The movement started with good intentions. Young girls imbibing the monolithically skinny and boyish heroin-chic representation of womanhood (which, among other perversions, scrubbed the adult female body of natural indicators of fertility) were driven insane trying to reconcile what they saw in the mirror with what they saw in the media. The solution was to break the spell with images expressing the variety of real women’s bodies.
And it worked, for a while, communicating a benign “strong is beautiful” message not far from Maher’s. But then, in typical leftist fashion, the body positivity movement began to eat its own. What about those for whom being strong or athletic was an unrealistic beauty standard? Are you really suggesting that the morbidly obese are somehow “less than” physically fit women – and to change their bodies to be more like them? And what about female bodies that were born male?
Body positivity’s mission to reconnect images of womanhood to reality was hijacked by extremists who took it even farther afield. They presented a newer, more hideous ideal, arguably even more divorced from reality than the wan, expressionless China dolls in sleazy Calvin Klein photo shoots.
Those old images seduced with beauty and erotic mystery. Hulking middle-aged men in dresses and 400-pound bathing beauties have no such ability. And so they had to impose their ideal by fiat, legitimized by the authority of their victimhood.

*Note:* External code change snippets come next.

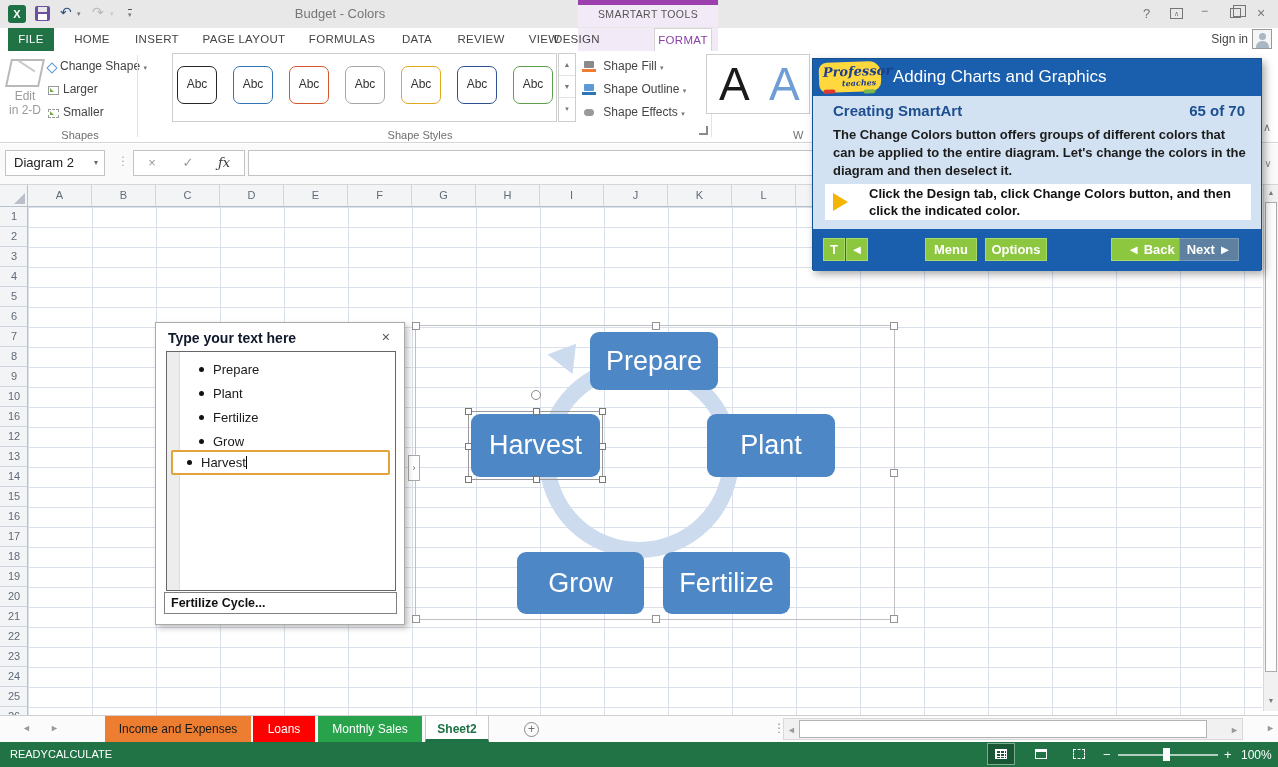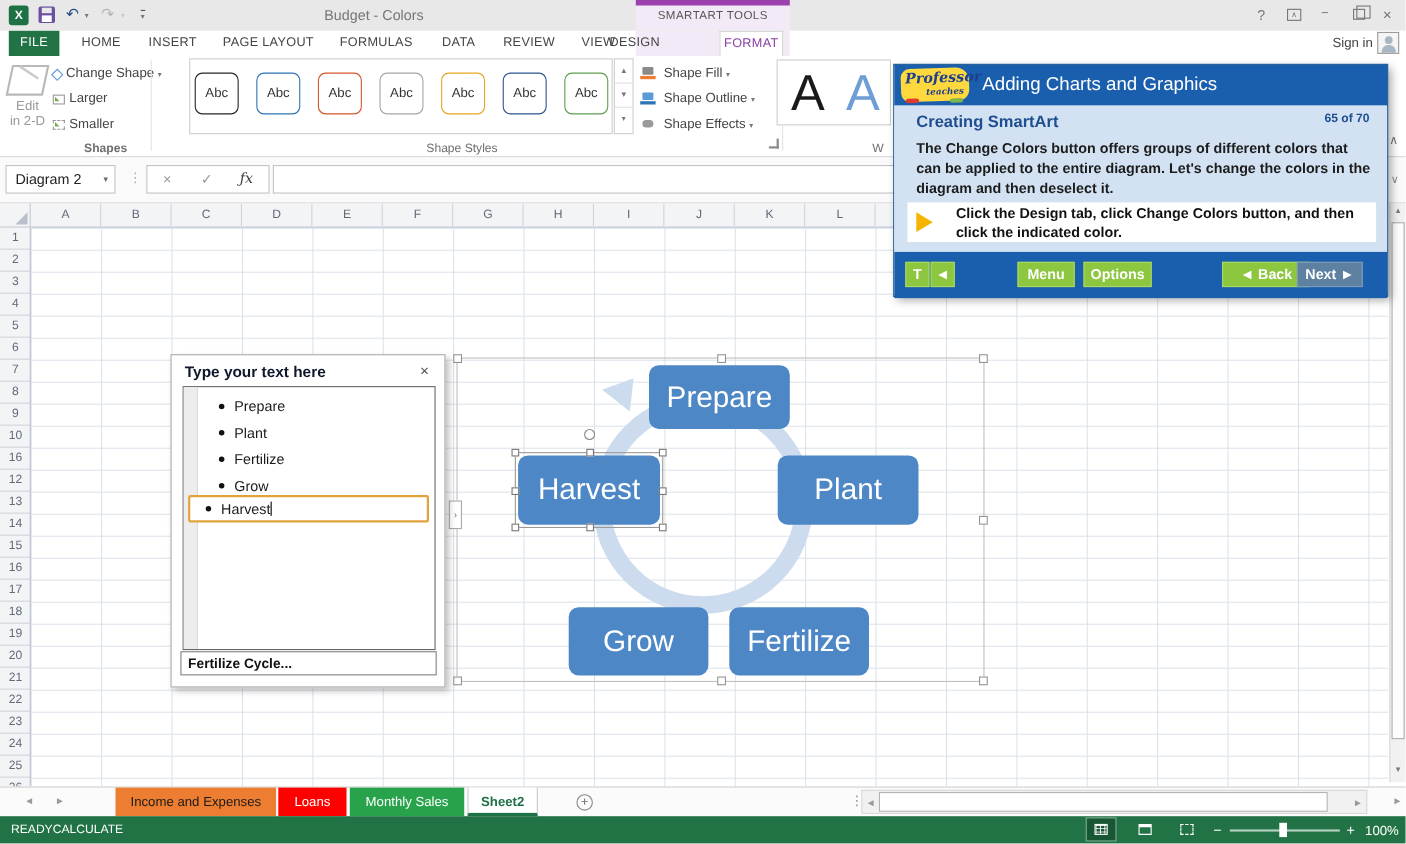--- a/index.html
+++ b/index.html
@@ -143,7 +143,7 @@
   #tut-title { position:absolute; left:80px; top:8px; font-size:17px; color:#fff; }
   #tut-body { position:absolute; left:0; top:37px; width:100%; height:170px; background:#d3e2f2; }
   #tut-lesson { position:absolute; left:20px; top:6px; font-size:15px; font-weight:bold; color:#1d4e8f; }
-  #tut-progress { position:absolute; right:16px; top:6px; font-size:11px; font-weight:bold; color:#1d4e8f; }
+  #tut-progress { position:absolute; right:16px; top:6px; font-size:15px; font-weight:bold; color:#1d4e8f; }
   #tut-para { position:absolute; left:20px; top:30px; width:414px; font-size:13px; font-weight:bold; color:#1c1c1c; line-height:18px; }
   #tut-instr-box { position:absolute; left:12px; top:88px; width:426px; height:36px; background:#fff; }
   #tut-instr-arrow { position:absolute; left:8px; top:9px; width:0; height:0; border-left:15px solid #f5b400;

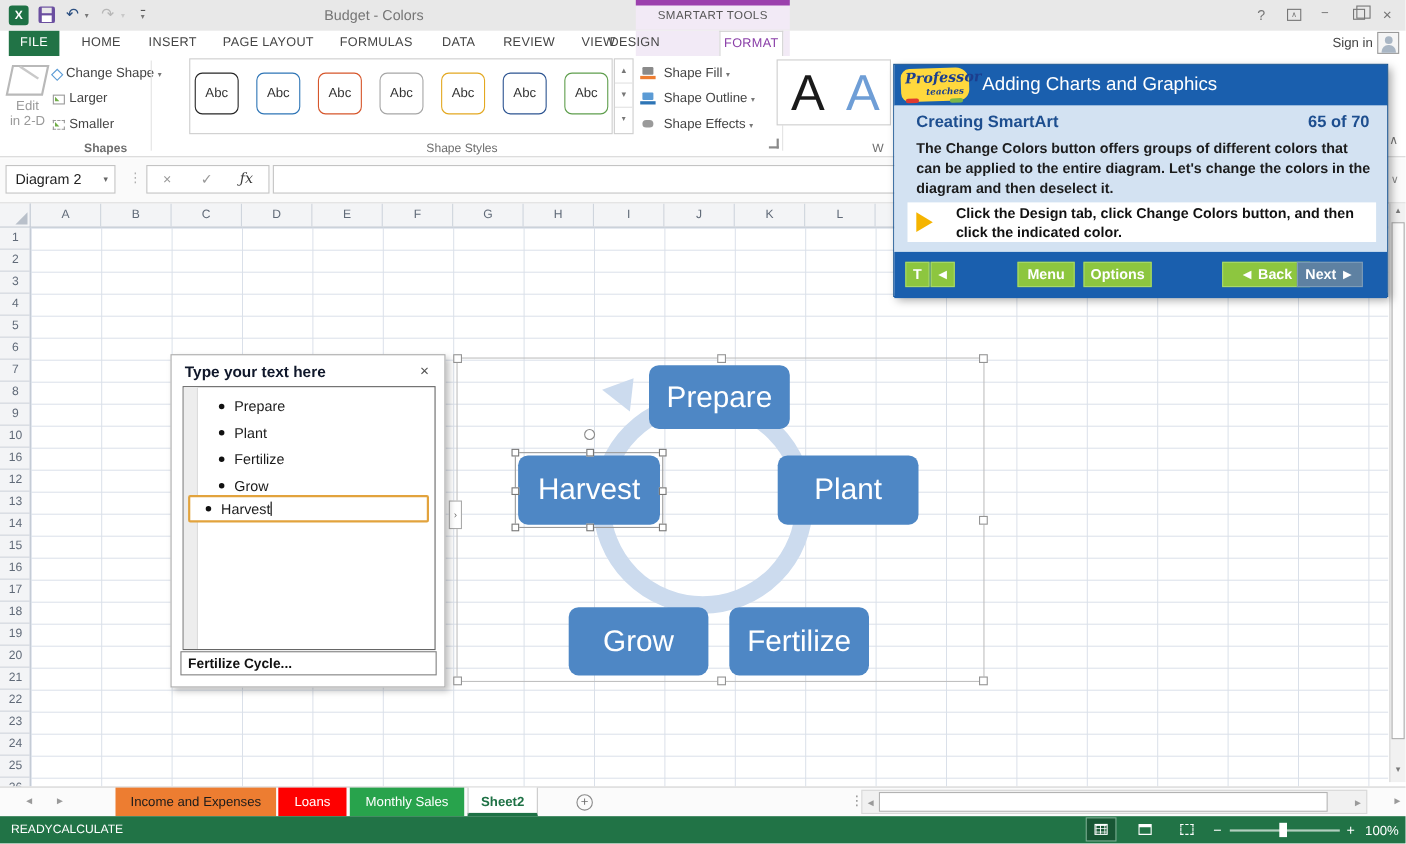--- a/index.html
+++ b/index.html
@@ -243,7 +243,7 @@
     <div class="small-btn" style="left:48px;top:54px;">
       <span class="ico pic-ico" style="border-style:dashed;"></span><span>Smaller</span>
     </div>
-    <div class="grp-label" style="left:56px;width:80px;font-weight:bold;">Shapes</div>
+    <div class="grp-label" style="left:40px;width:80px;">Shapes</div>
     <div class="grp-sep" style="left:137px;"></div>
 
     <div id="style-gallery" class="abs">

The beauty of athletics is that the only authority that matters is the stark, uncompromising authority of physical reality. This is why the incursion of ambiguously-sexed athletes into women's sports -- as in the recent case of two Olympic boxers -- is so hotly contested. The intangible qualities that we admire in competitors – determination, courage, resilience – only have meaning when tested by gravity, distance, time, and force, as well as by the limitations set by the body God gave each. These bodies can be pushed and transformed, but they can never be escaped.
This is usually the point at which the writer would extol the virtues of putting down the phone and “touching grass.” And let’s hope the display of physical mastery on our screens will inspire us to do just that. But I think the disputants in this particular case would do well to take in more of Ilona Maher’s social media.
If they do, they’ll find a person who appreciates her atypical female body for what it can do on the rugby pitch. But they'll also find a person who embodies the more conventional attributes of femininity: girlishly flirting with guys, showing off adorable fits, unabashedly expressing emotion.
In short, they'll discover that Ilona Maher is intuitively and undeniably female while also being irreplaceably unique and irreducibly herself. In other words, she's a woman. The world is full of them.